Odd Number

Arithmetic

An odd number is any integer that is not divisible by 2, such as 1, 3, 5, 7, and 9.

Formula

n = 2k + 1 \text{ for some integer } k

Definition

An odd number is any whole number that cannot be divided by 2 evenly. Odd numbers always end in 1, 3, 5, 7, or 9.

Example

$7$, $13$, $35$, and $101$ are odd. $7 / 2 = 3$ remainder $1$ (not even).

Key Insight

If you try to pair up all the objects and one is always left over, the total is odd.

Definition

An integer $n$ is odd if $n = 2k + 1$ for some integer $k$, equivalently if $n \bmod 2 = 1$. The product of two odd numbers is always odd.
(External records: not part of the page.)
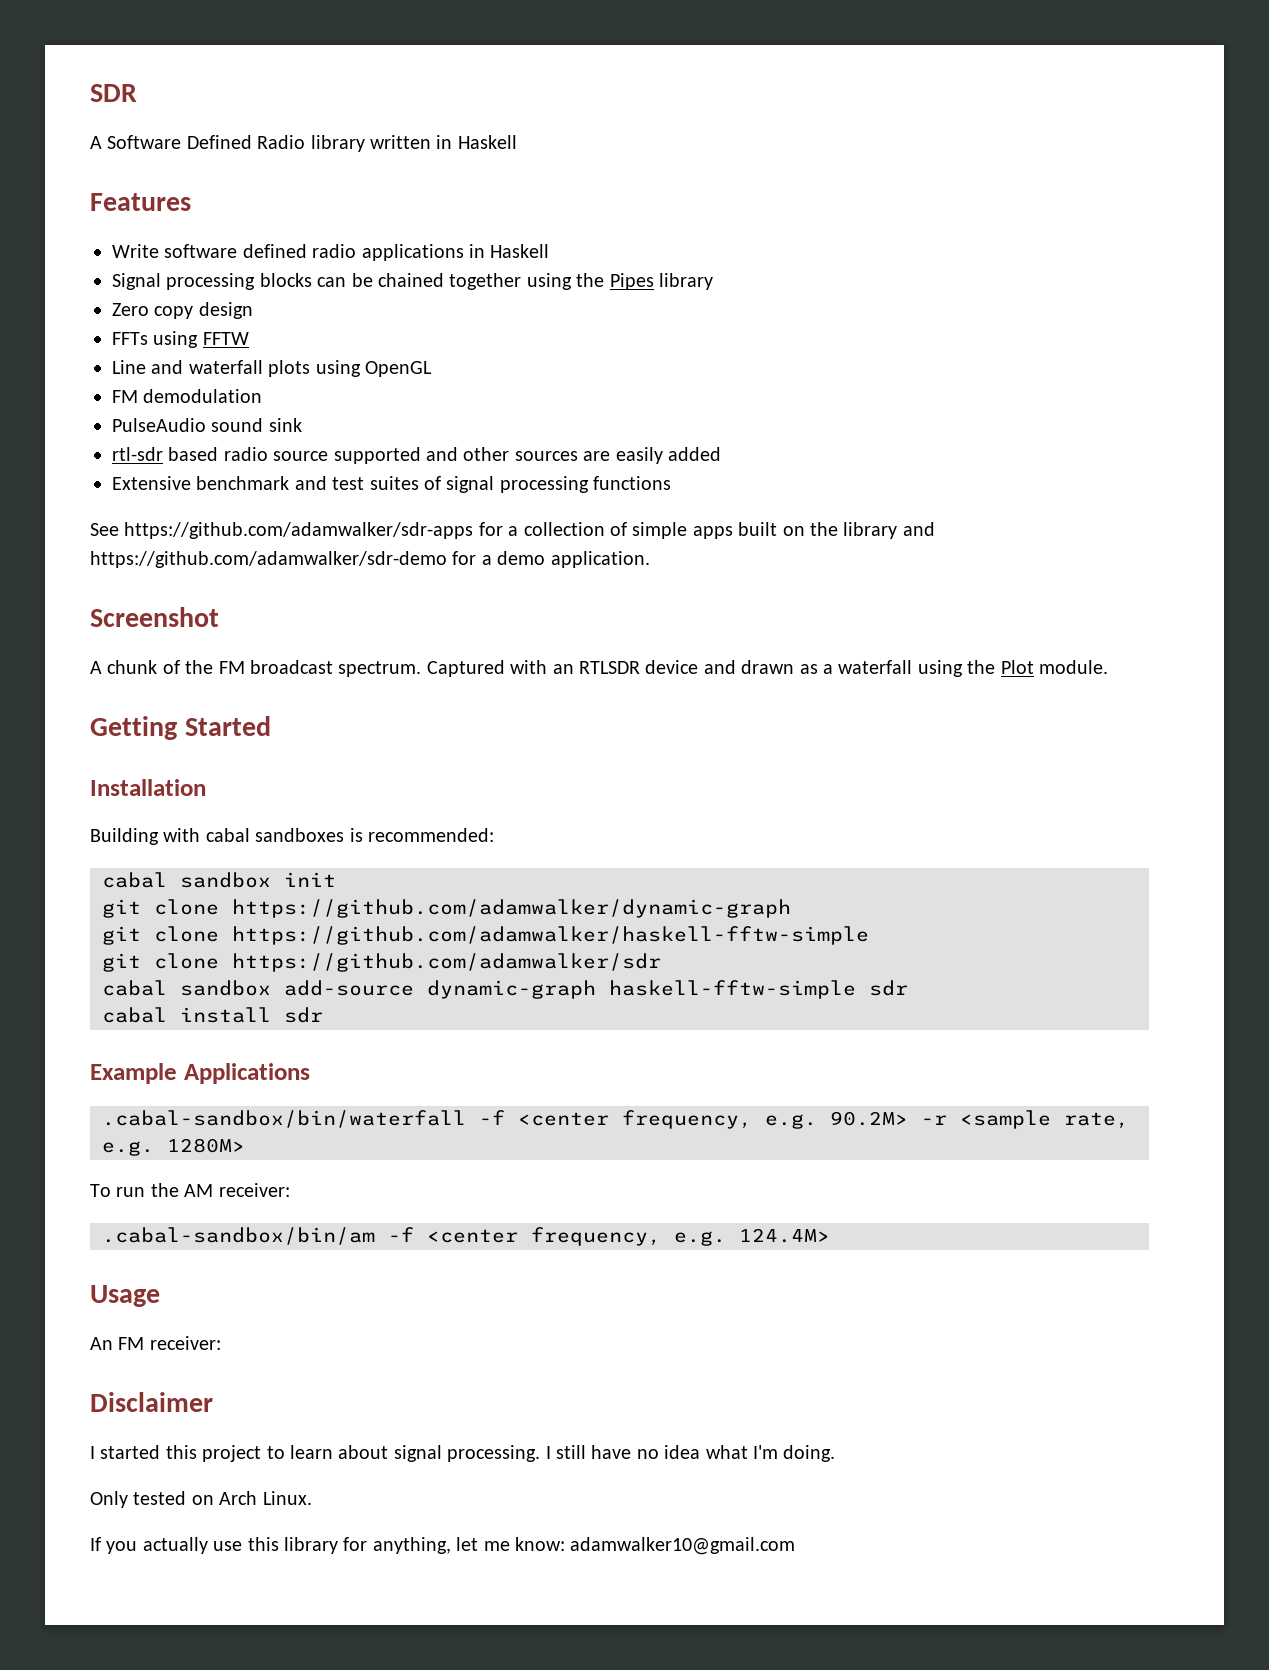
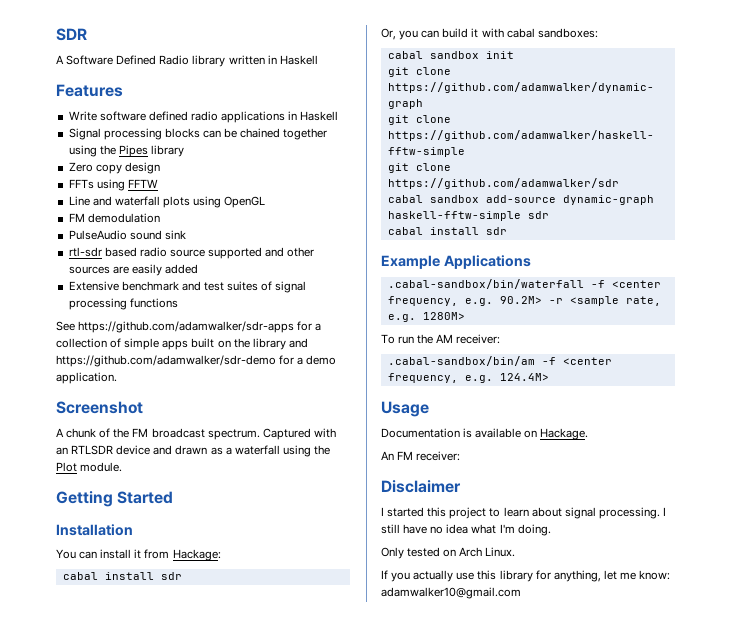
[90,828,494,845] Building with cabal sandboxes is recommended: -> [56,549,221,561] [62,572,182,580] [381,28,598,40] You can install it from Hackage: // cabal install sdr // Or, you can build it with cabal sandboxes:
(160, 1296) none -> [381,428,589,440] // Documentation is available on Hackage.

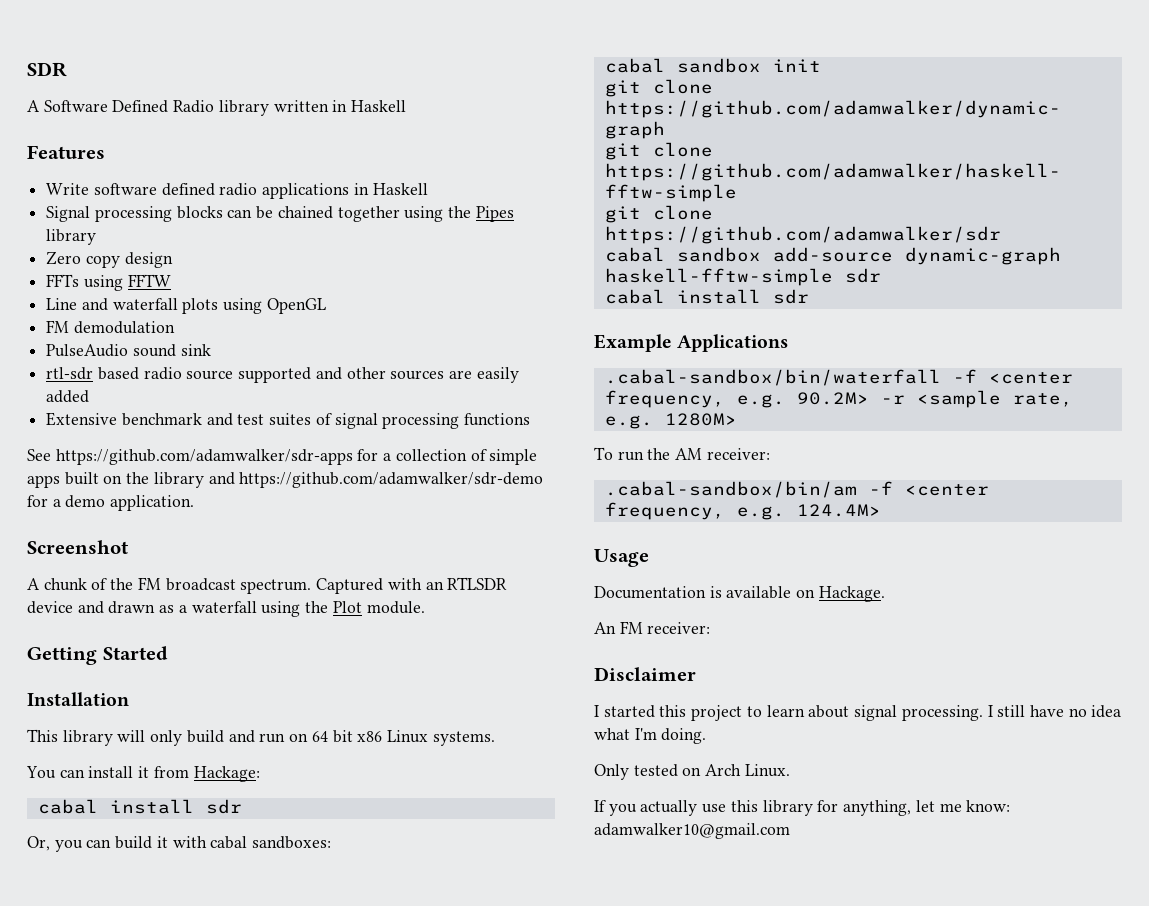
(133, 530) none -> [27,729,495,746] // This library will only build and run on 64 bit x86 Linux systems.

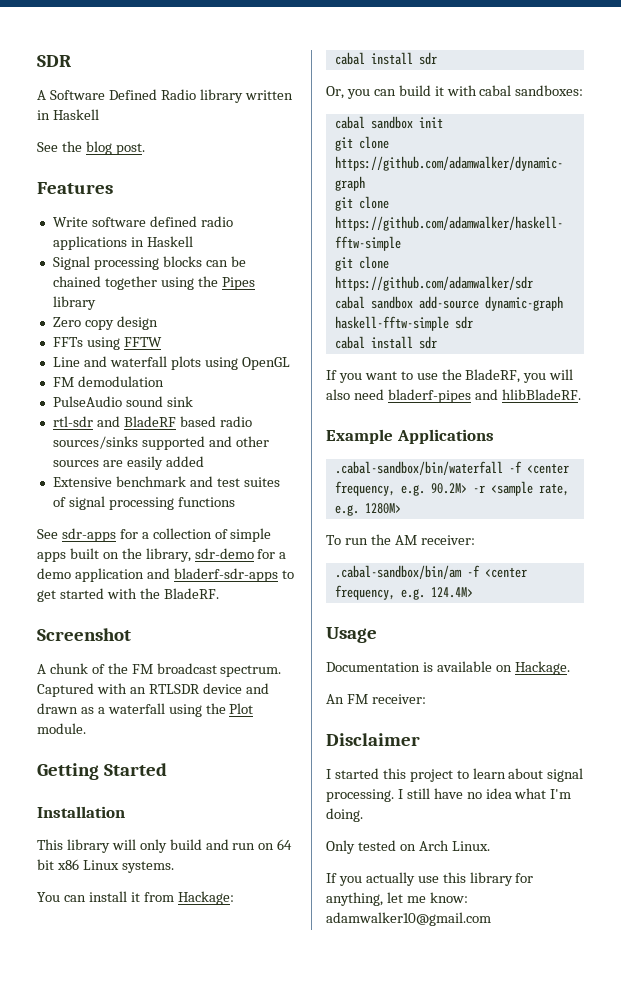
(407, 106) none -> [37,141,145,155] // See the blog post.
(94, 373) none -> [96,416,176,427] and BladeRF
[186,370,234,380] source -> [52,436,138,449] sources/sinks
[55,449,353,465] https://github.com/adamwalker/sdr-apps -> [61,528,116,542] sdr-apps
[153,472,544,488] [27,495,195,511] library and https://github.com/adamwalker/sdr-demo for a demo application. -> [145,548,287,562] [37,568,294,582] [37,588,219,602] library, sdr-demo for a demo application and bladerf-sdr-apps to get started with the BladeRF.
(809, 296) none -> [326,369,574,383] [326,389,581,403] // If you want to use the BladeRF, you will also need bladerf-pipes and hlibBladeRF.

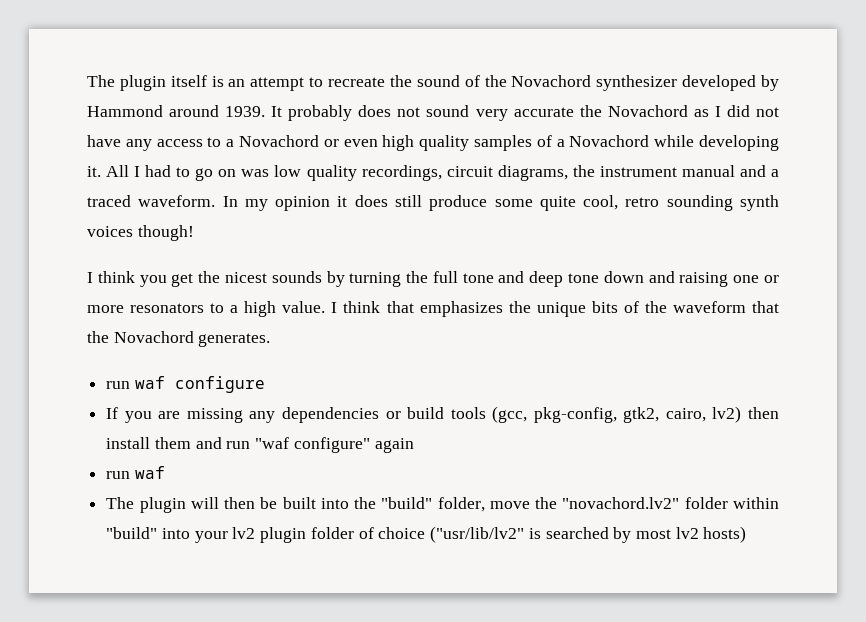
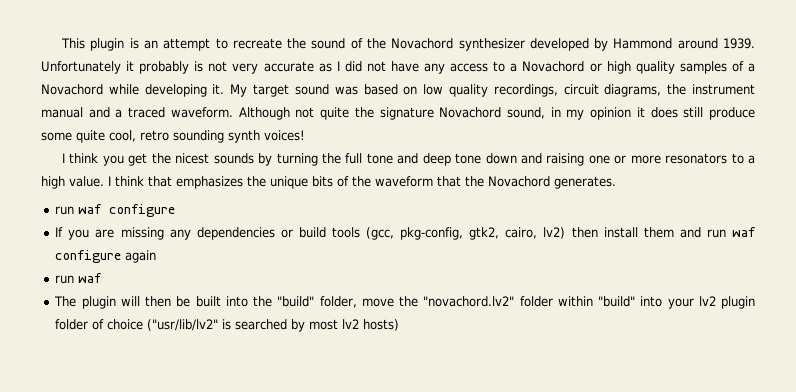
[87,75,207,91] The plugin itself -> [61,38,125,51] This plugin
[271,105,688,121] It probably does not sound very accurate the Novachord -> [41,61,314,74] Unfortunately it probably is not very accurate
[343,139,378,147] even -> (602, 67) none
[106,165,270,181] All I had to go on was -> [230,84,418,97] My target sound was based on
[222,196,238,207] In -> [238,107,561,120] Although not quite the signature Novachord sound, in
[87,225,194,241] voices though! -> [264,130,305,141] voices!
[255,437,370,453] "waf configure" -> [731,227,756,237] [55,250,122,263] waf configure

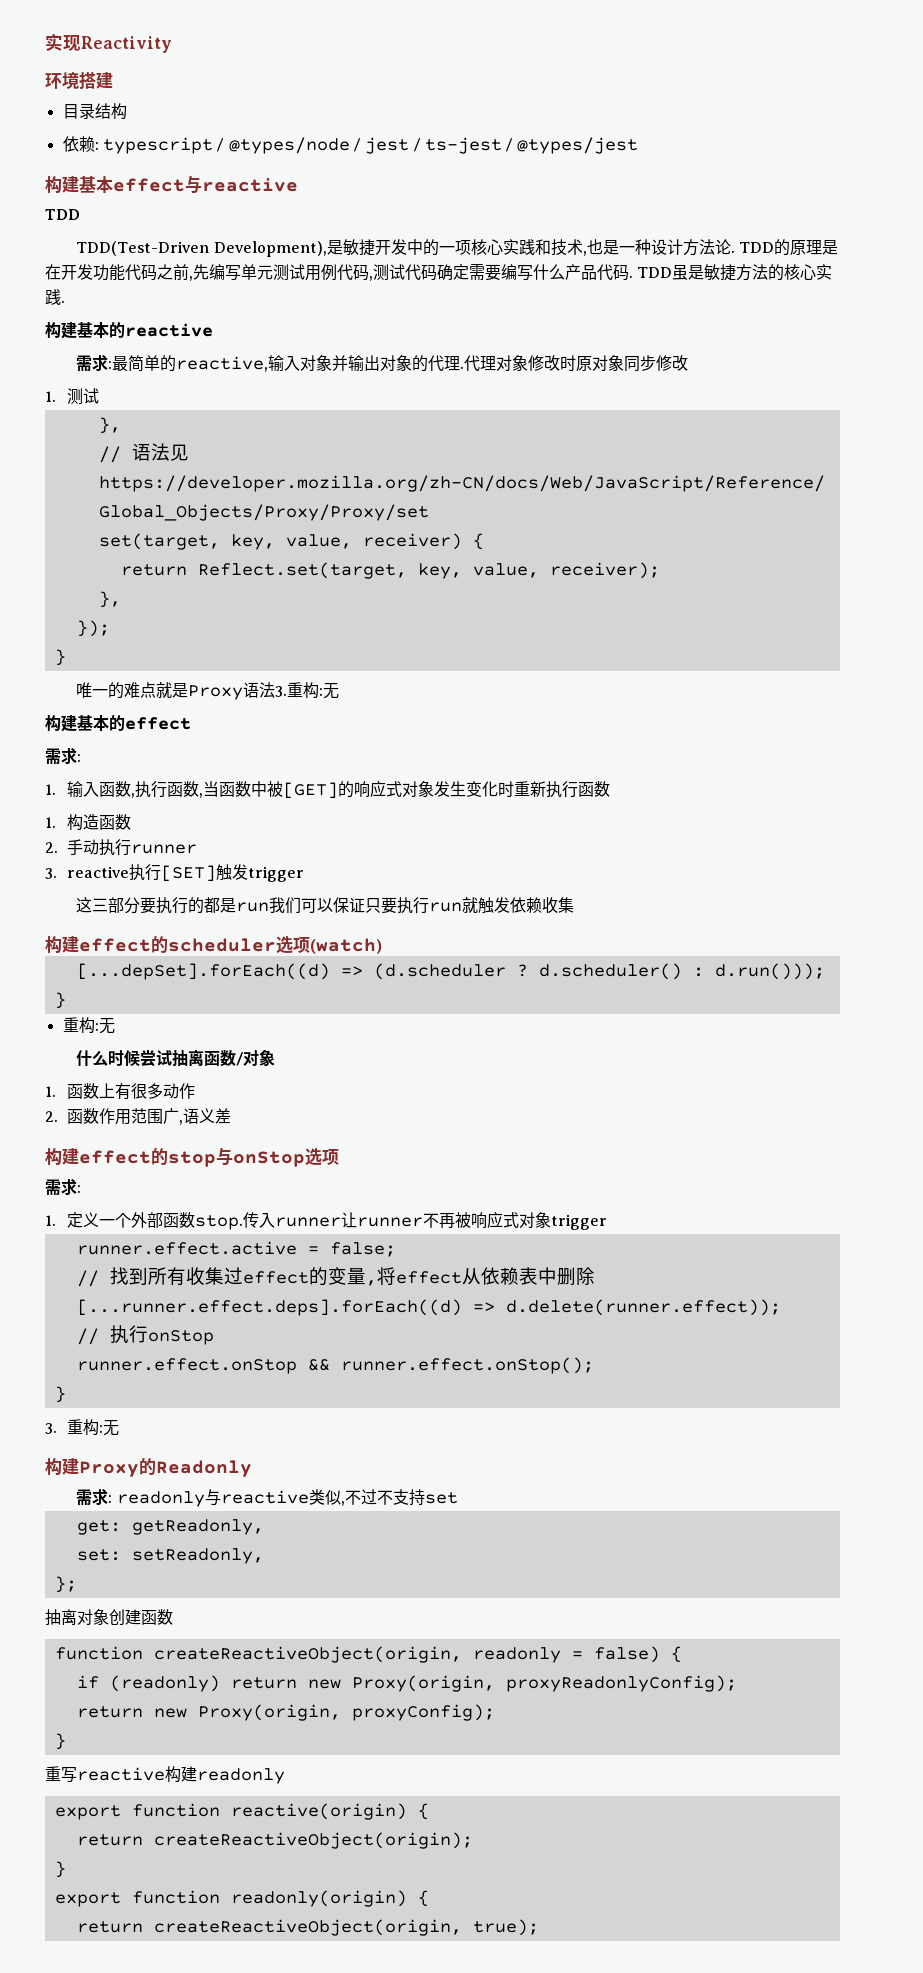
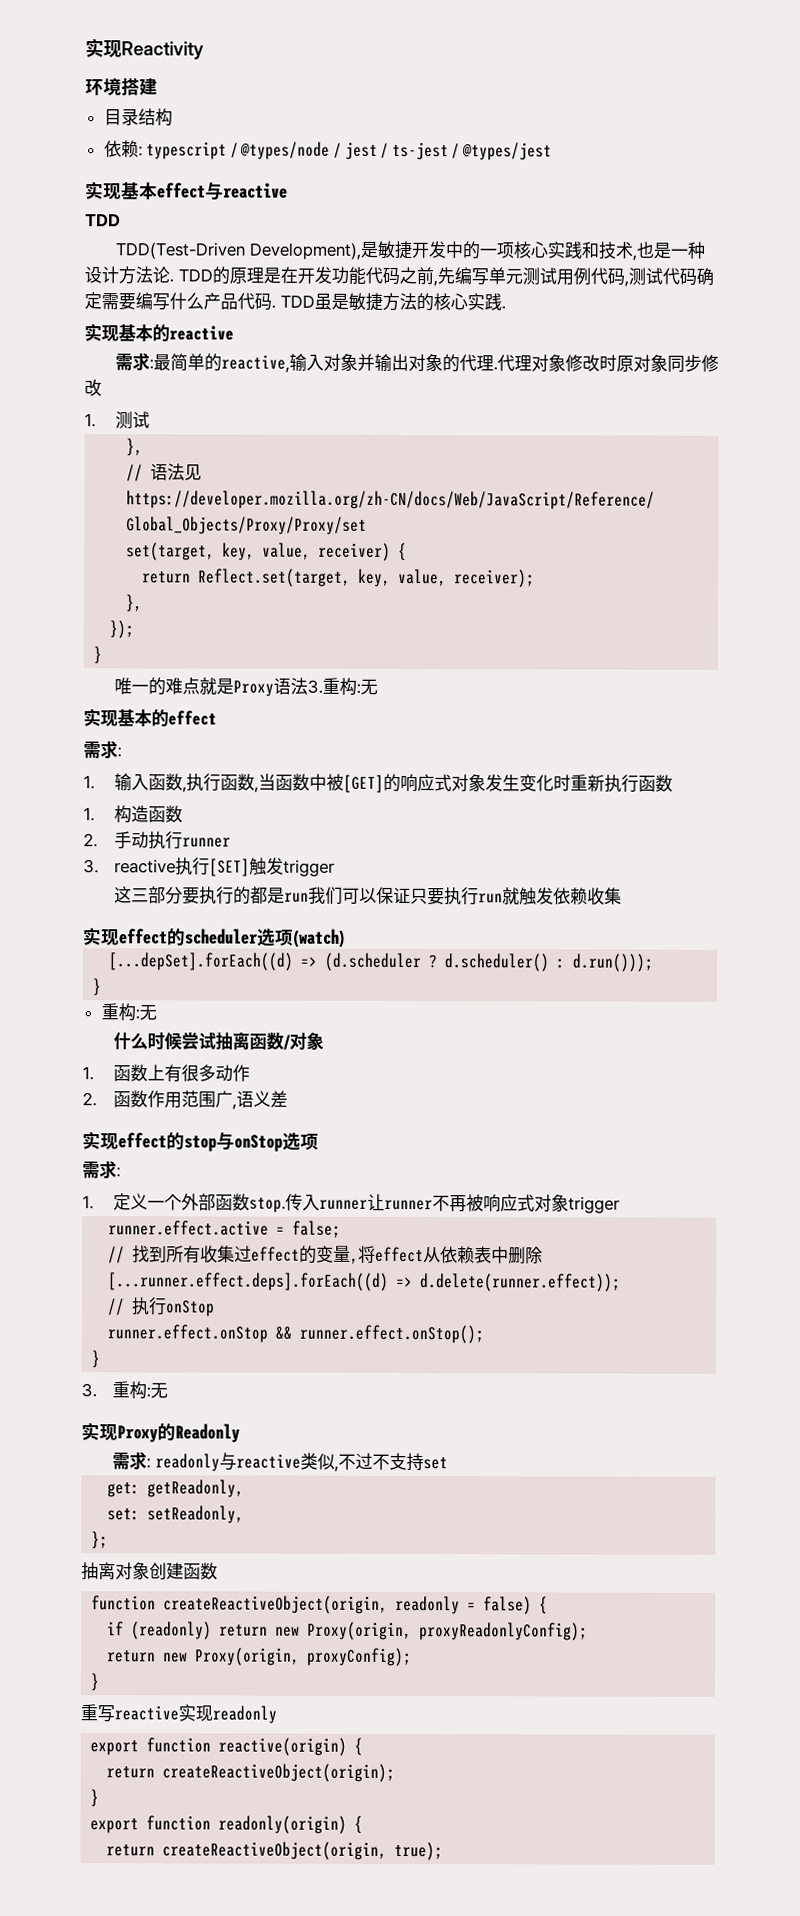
[45,176,79,193] 构建 -> [85,181,122,200] 实现
[45,321,77,339] 构建 -> [84,323,119,342] 实现
[45,714,77,732] 构建 -> [83,708,118,727] 实现
[45,936,79,953] 构建 -> [83,927,120,946] 实现
[45,1148,79,1165] 构建 -> [82,1131,119,1150] 实现
[45,1458,79,1475] 构建 -> [81,1422,118,1441] 实现
[165,1766,197,1783] 构建 -> [178,1704,213,1722] 实现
The sum of two odd numbers is always even. $1$ is odd.

Example

Odd $\times$ Odd = Odd ($3\times5=15$). Odd + Odd = Even ($3+5=8$). Odd $\times$ Even = Even ($3\times4=12$). Sum of first $n$ odd numbers $= n^2$ ($1+3+5+7 = 16 = 4^2$).

Key Insight

The sum of the first $n$ odd numbers equaling $n^2$ has a beautiful visual proof: each successive odd number adds an L-shaped "gnomon" to a growing square of dots.

Definition

An odd integer is any element of the coset $1 + 2\mathbb{Z}$ in $\mathbb{Z}/2\mathbb{Z}$. Odd numbers are not closed under addition but are closed under multiplication. In number theory, many results distinguish odd from even primes: the prime $2$ is the unique "ramified" prime in $\mathbb{Q}$, and many formulas (e.g., for quadratic residues) have separate cases for odd primes.

Example

Fermat's Last Theorem for $n=4$ (Fermat) and for odd prime exponents (Wiles) required separate proofs. The Legendre symbol, quadratic reciprocity, and the theory of binary quadratic forms all have separate statements for the prime $2$ vs. odd primes.

Key Insight

The special role of $2$ among primes stems from it being the only even prime. This single exception accounts for a disproportionate share of case-splits and special conditions throughout number theory.